Welcome to the “big-box project”, as Michael Loeve, the chief executive who arrived late last year from Denmark, puts it. The external difference is simple – the font for the logo has changed and there is a rather more simplified and modern feel to the orange and white areas across the frontage.
“The intention was to create a best practice store in the four countries [within the Kingfisher empire] that operate big box retail”
Michael Loeve, B&Q
B&Q is one of holding company Kingfisher’s major operating companies, and those who are familiar with Castorama, the DIY fascia it operates across France, Poland and Russia, may see similarities between what has been done here and stores in those countries. The reason for this is simple – elements of what is currently done in the sister DIY company have been deployed in this B&Q. Loeve comments: “The intention was to create a best practice store in the four countries [within the Kingfisher empire] that operate big box retail.”
The Cribbs Causeway B&Q big box is the first of these with the other three best practice stores set to follow later this year. It also means that the font that forms the Cribbs Causeway branch logo is the same as that used in Castorama – this also is an exercise in looking at what the synergies between the various Kingfisher operating companies may be.

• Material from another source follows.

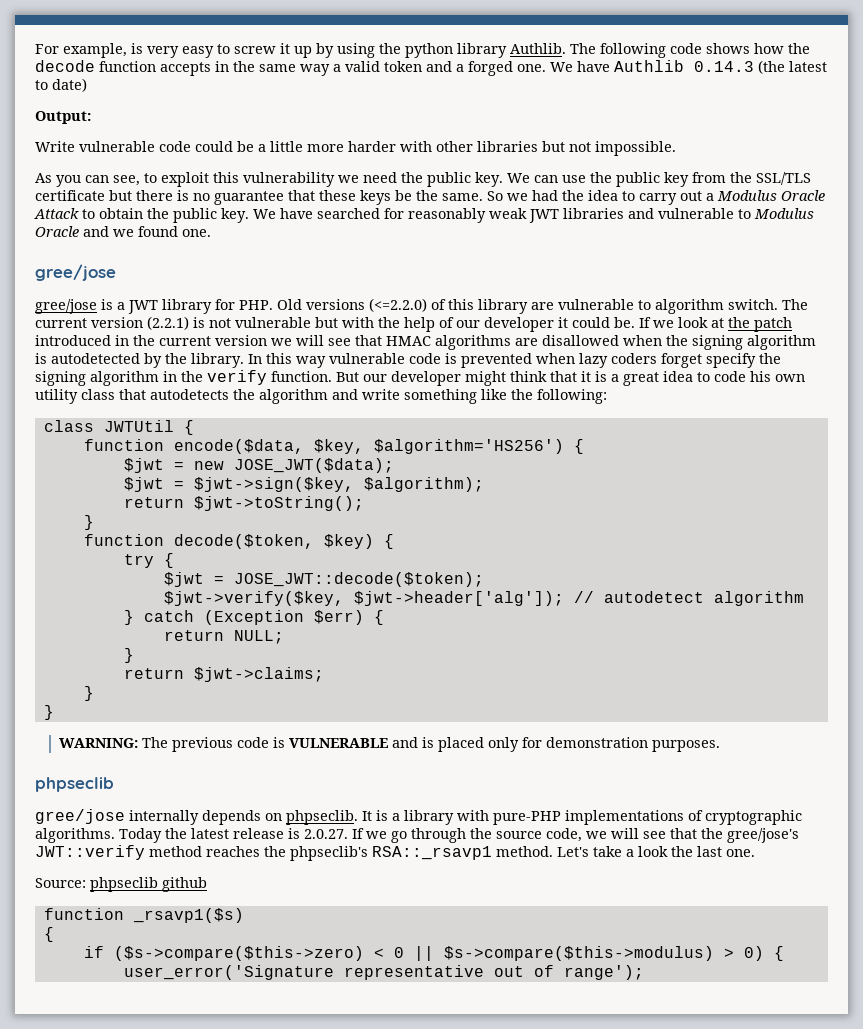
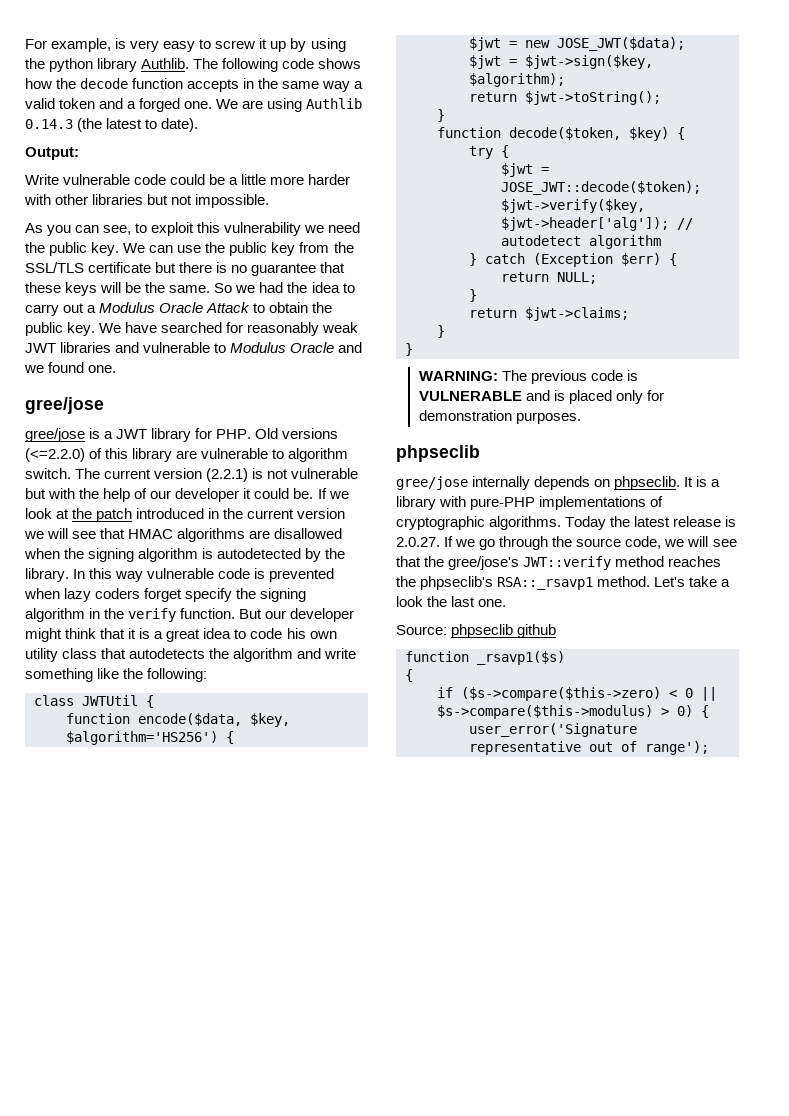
- We have Authlib 0.14.3 (the latest to date)
+ We are using Authlib 0.14.3 (the latest to date).
- We can use the public key from the SSL/TLS certificate but there is no guarantee that these keys be the same.
+ We can use the public key from the SSL/TLS certificate but there is no guarantee that these keys will be the same.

Loeve makes the point that the font being used at Castorama and Cribbs is owned by Kingfisher, while the one used in all other B&Q branches is not and would therefore cost money to use.
Moving into the store, the first things that the DIY shopper will encounter are a cafe, light and space. The cafe is to the left of the main door and features, among other things, pendant copper lights and 3D-style wall graphics, created by putting gardening tools on wooden pegboards.
It’s a good-looking introduction to the shop and also serves as a waiting area for those who have ordered in-store or who have perhaps clicked and are about to collect, prior to walking away with their purchase from the order collection area, which lies just beyond the cafe.
The light and space are the outcome of a high ceiling with LED lighting overhead, which as Loeve remarks means higher light levels, lower cost and a longer lamp life. The main point about it however is that there is an almost immediate feel-good factor on entering this store, a trait which is signally absent when entering many DIY establishments.
Loeve points out that there are two major aisles that run from left to right across the length of the floor, with the one closest to the front of the store allowing shoppers to inspect DIY tools and hardware. The other, deeper into the store, is for more “considered purchases”, says Loeve. Translated, this means that kitchens, bathrooms, tiles and suchlike, all of which will involve thought and expenditure, are set away from the hubbub of the row of checkouts at the front of the store.
“It is quite hard to imagine what tiles look like when they are laid, without seeing them laid out”
Michael Loeve, B&Q
B&Q and Castorama are just at the beginning of a programme that will see a lot of the same merchandise being sold across the two fascias. This makes sense in terms of economies of scale, and one of the first departments to benefit is lighting, a key part of every B&Q store, and both retailers now sell the same items. Deeper into the store more changes become apparent when set against a standard B&Q.
The tile department, for instance, is all about display as “it is quite hard to imagine what tiles look like when they are laid, without seeing them laid out”, according to Loeve. This means that the tile area has been increased and multiple boards show the range, but that there is no stock on the floor. As soon as a shopper makes a decision to purchase, the order is collated in the stockroom, ready for collection at the end of the visit.
Similarly, one of the things that marks out a Castorama bathroom area are roomsets that provide sq m details of how much space has been used in each installation. This helps browsers understand just what they can expect to fit into their bathrooms, where space is likely to be limited.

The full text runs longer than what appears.